ジャイアントパンダの食べ残した竹から作った指輪をはめる田中さん(京都府亀岡市保津町・長岡銘竹)

ジャイアントパンダの食べ残した竹から作った指輪をはめる田中さん(京都府亀岡市保津町・長岡銘竹)

 京都伝統工芸大学校(京都府南丹市園部町)の学生が、和歌山県白浜町のレジャー施設「アドベンチャーワールド」で暮らすジャイアントパンダの食べ残しを活用した商品開発に取り組んでいる。19日には現地で、捨てられるはずの竹をオリジナルの指輪「パンダバンブーリング」に加工する教室を来場者向けに開く。

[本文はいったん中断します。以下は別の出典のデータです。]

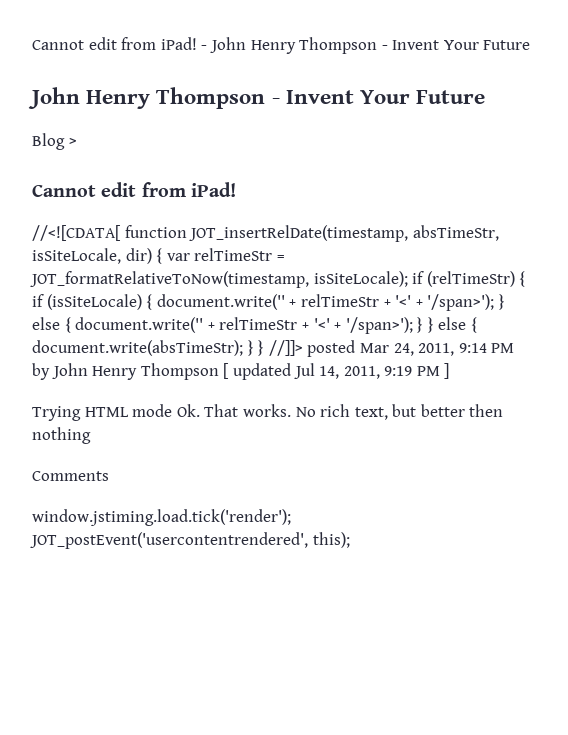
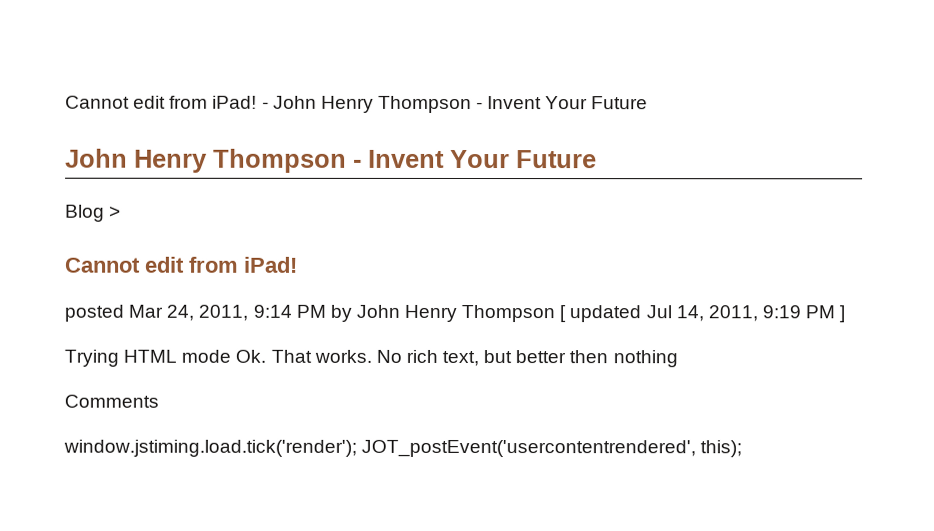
[32,225,499,242] [32,248,285,264] [30,271,526,288] [32,294,505,311] [32,317,478,334] [32,340,303,356] //<![CDATA[ function JOT_insertRelDate(timestamp, absTimeStr, isSiteLocale, dir) { var relTimeStr = JOT_formatRelativeToNow(timestamp, isSiteLocale); if (relTimeStr) { if (isSiteLocale) { document.write('' + relTimeStr + '<' + '/span>'); } else { document.write('' + relTimeStr + '<' + '/span>'); } } else { document.write(absTimeStr); } } //]]> -> (298, 264) none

 同施設によると、パンダが好まない竹の幹や食べ残しなど、廃棄される竹は年間約48トンにのぼる。京都府亀岡市などで竹垣を手掛ける「長岡銘竹」と森の京都地域振興社が、これまで処分されていた竹に目を付け、同校竹工芸専攻コースの学生たちと工芸品を作ってみることにした。

 中心メンバーの一人は、3年田中南帆さん(21)。学園祭で竹のリングを出品した経験があり、幅わずか数ミリに裁断したしなやかな竹を、あっという間に編み上げる技の持ち主だ。

 持続可能性を意識した取り組みをPRしようと、19日は職人の真下彰宏さん(43)や田中さんら5人の学生たちが講師となり、来場者に製作体験をしてもらう。

 「永明」「彩浜」ら人気の6頭をイメージした色で染色した京都産の竹と組み合わせて作る。

 田中さんは「当日は商品の販売もする。竹でこんなことができるんだと、楽しんでもらえたら」と話している。